Each of the fifteen chapters has eight ordinary sections and three Excursions. An excursion is a suggested tangential or supplementary topic, related to the main lecture material in the sections. At UMass, the class using this book meets for four 50-minute classes per week, three regular lecture sections and one ``discussion section'' with the instructor. In the latter the students carry out the writing assignment from an Excursion with the supervision and intervention of the instructor as necessary. Most Excursion writing assignments would also be suitable for in-class or take-home group projects.

A 50-minute lecture will usually cover one but sometimes two ordinary sections, depending on the level of sophistication of the students and their familiarity with the material. Usually there is more mathematical material in the book than could be covered in that time. Some sections may demand more than one lecture, depending on the instructor's taste, and some can be omitted. In general the instructor can decide to do a few, most, or all of the sections in each chapter, following the specific guidelines below.

Chapter 1 begins the treatment of the language of mathematics with the two most fundamental concepts, sets and propositions, and the relationship between them. Proofs in the propositional calculus are treated in some detail with many examples. The chapter concludes with the introduction of predicates and practice in translating between symbolic language and English. All this material is necessary, but more sophisticated students should be able to pass through it more quickly. Of the three Excursions, 1.3 is a more philosophical introduction to the course while 1.9 and 1.11 are direct practice in important skills.

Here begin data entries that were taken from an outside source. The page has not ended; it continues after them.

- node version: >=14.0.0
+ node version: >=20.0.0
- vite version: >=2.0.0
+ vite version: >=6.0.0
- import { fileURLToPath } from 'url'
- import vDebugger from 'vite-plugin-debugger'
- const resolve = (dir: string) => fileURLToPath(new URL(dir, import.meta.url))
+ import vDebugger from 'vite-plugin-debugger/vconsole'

Chapter 2 introduces the predicate calculus and applies it to properties of relations. Students learn what quantifiers are, what they mean, how to prove quantified statements, and how they are used to define several important concepts. All of this chapter is necessary though section 2.5 can be postponed if the regular language material of Chapter 5 is to be done later. The last two sections each contain a substantial proof. Section 2.10 proves that Hasse diagrams provide a general notation for finite partial orders, and 2.11 relates equivalence relations to partitions. The first proof is not directly used later, but gives a good early example of some real mathematics. The second proof should definitely be included. Of the three Excursions, 2.2 is a Java-based tangent while 2.4 and 2.7 provide important practice.

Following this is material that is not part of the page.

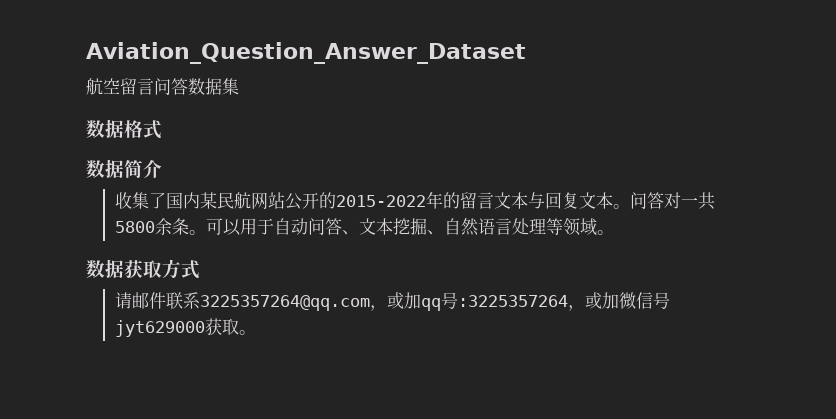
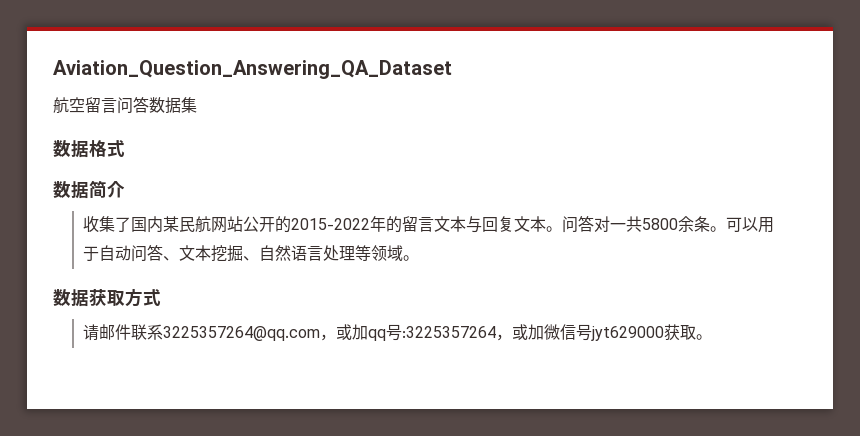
- Aviation_Question_Answer_Dataset
+ Aviation_Question_Answering_QA_Dataset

Chapter 3 deals with number theory without using induction. Many instructors with mathematical training tend to overestimate students' familiarity with ideas like prime numbers. Though the material is not heavily used later, this chapter can go a long way to introduce students to mathematical culture. Sections 3.1-3.6 show why unique factorization into primes and the Chinese Remainder Theorem are true, from first principles. Sections 3.7-3.11 are more sophisticated (except for the basic cryptography in 3.11) but can be very well motivated for students wanting some understanding of, for example, public-key cryptography. The Excursions are rather diverse: 3.2 offers tricks for hand calculation of divisibility, 3.7 explores a "hard problem" from Hofstadter, and 3.10 applies the algebraic machinery developed for RSA to look at a question in computational complexity.

Chapter 4, on induction, is in many ways the core of the book. It is shown how induction is part of the definition of the system of natural numbers, and works in any system with a similar definition. The relationships among inductive definition, inductive proof, and recursive algorithms are stressed throughout. The Excursions are fairly central to the argument. The last sections, 4.9-4.11, provide a very brief introduction to graph theory. They could substitute for Chapter 8 if that is to be entirely omitted, or be skipped if graph theory is to be covered elsewhere in the curriculum.

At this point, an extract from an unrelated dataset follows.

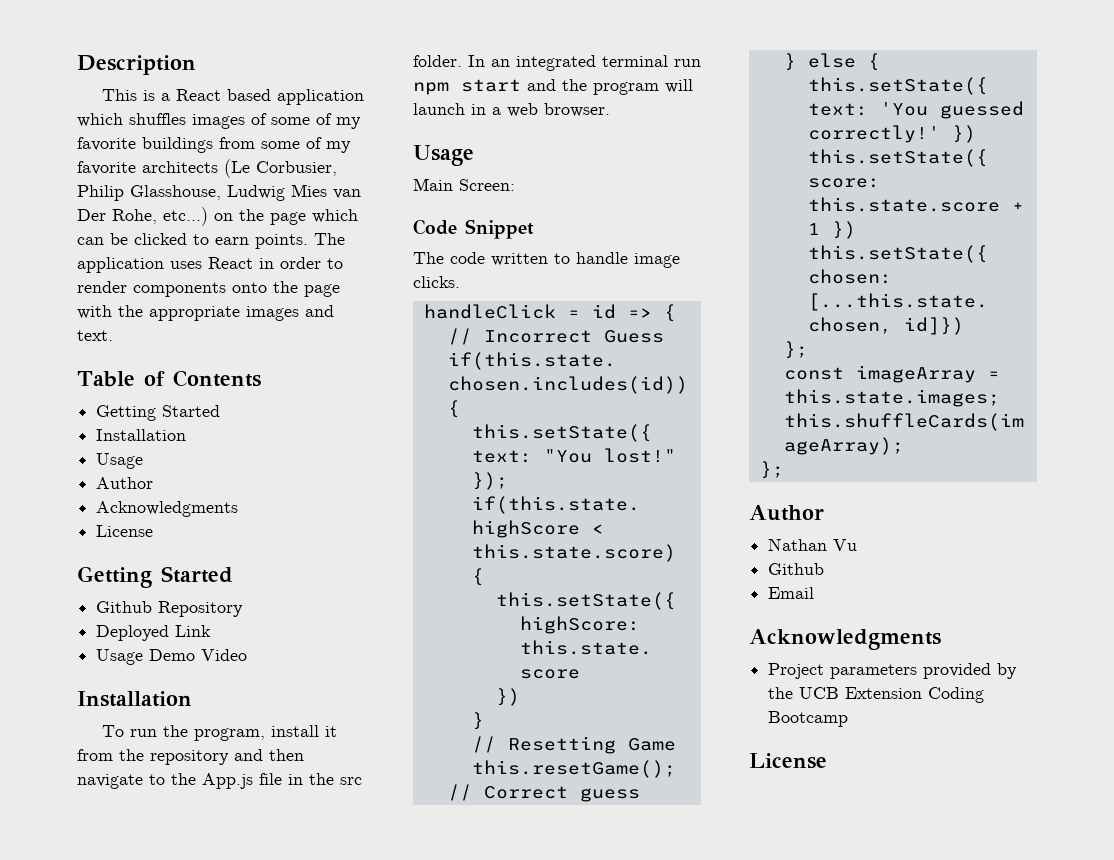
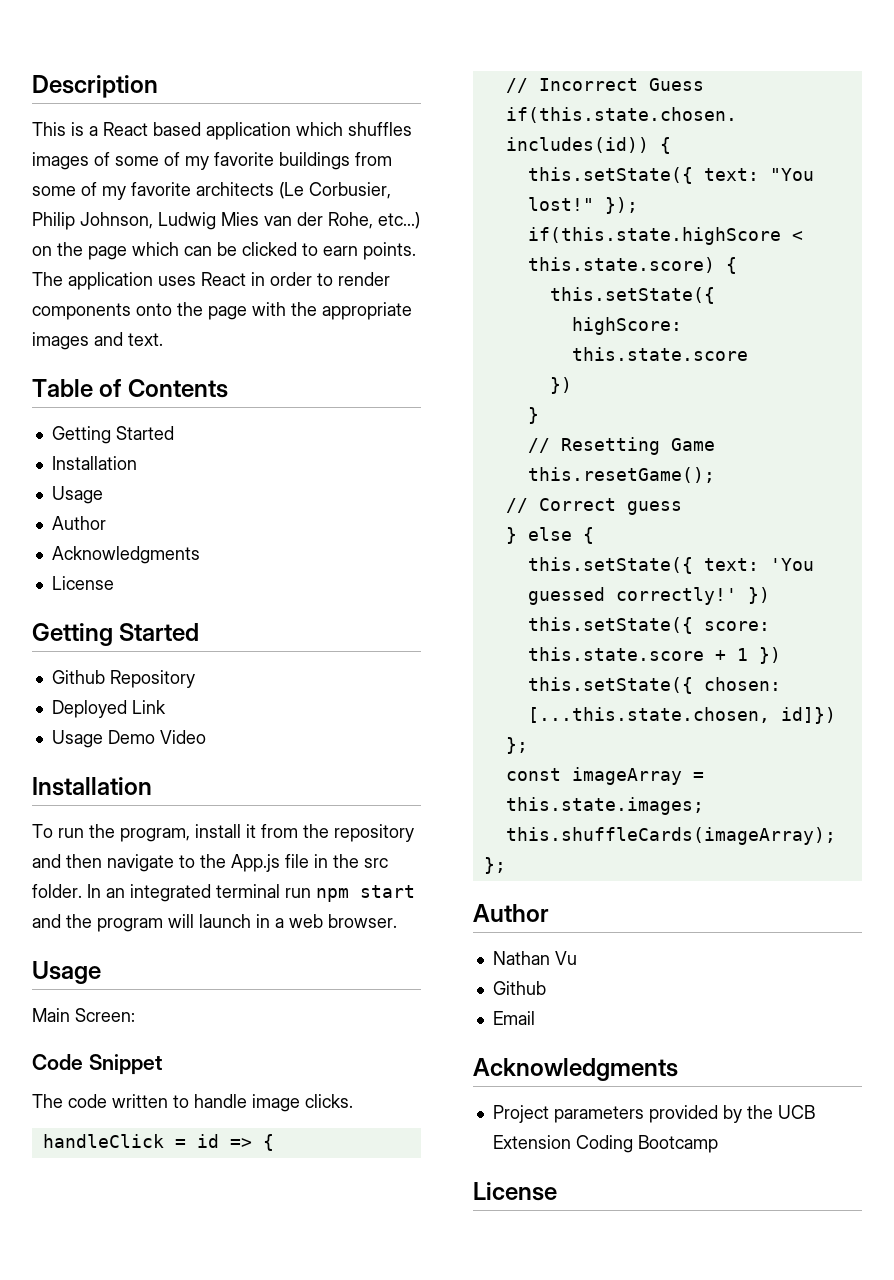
- This is a React based application which shuffles images of some of my favorite buildings from some of my favorite architects (Le Corbusier, Philip Glasshouse, Ludwig Mies van Der Rohe, etc...) on the page which can be clicked to earn points.
+ This is a React based application which shuffles images of some of my favorite buildings from some of my favorite architects (Le Corbusier, Philip Johnson, Ludwig Mies van der Rohe, etc...) on the page which can be clicked to earn points.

Chapter 5 applies induction and recursive definition to regular languages (5.1-5.5) and various other structures. The first five sections are necessary for Chapter 9, but the last six are each optional. 5.10 and 5.11 introduce the application of discrete mathematical reasoning to actual computer programs --- for example 5.10 proves that any program with IFs and GOTOs can be simulated by a program of WHILEs and IF-THEN-ELSEs.

Chapter 6 covers the basic principles of combinatorics at a rather relaxed pace, so that this material can be taken slowly (one section per lecture) or quickly (two sections per lecture). One section is devoted to each of the four basic counting problems, counting sequences with or without order and with or without replacement. Excursion 6.5 revisits the sorting problem, familiar from a data structures course, and relates it to counting permutations. Excursion 6.8 gives some practical hints on generating lists of permutations and combinations with a computer. Finally, 6.9-6.11 explore the idea of combinatorial proof that is central to further work in combinatorics.

Chapter 7 explores three further topics in combinatorics, the analysis of recurrences (7.1-7.4), asymptotic notation (7.5-7.7), and infinite sets (7.8-7.11). The first two are important preparation for a future course in the analysis of algorithms, though different curricula will place different demands on the discrete mathematics course in these areas. The last topic is of little direct importance but introduces the diagonal argument that recurs in computability theory (for example, in our Chapter 15). Each of these three topics has an Excursion.

Chapter 8 on graph theory can be used flexibly. Sections 8.1-8.3 cover graphs, their representation by adjacency matrices, and the theorem relating paths in graph to matrix multiplication. These sections are very useful, though not absolutely required, for Chapter 14. Sections 8.4 and 8.5 look at further implications of the matrix/path theorem. Finally, Sections 8.6-8.11 cover the classical topics of graph theory (such as coloring and planarity) and an instructor may pick and choose freely among them.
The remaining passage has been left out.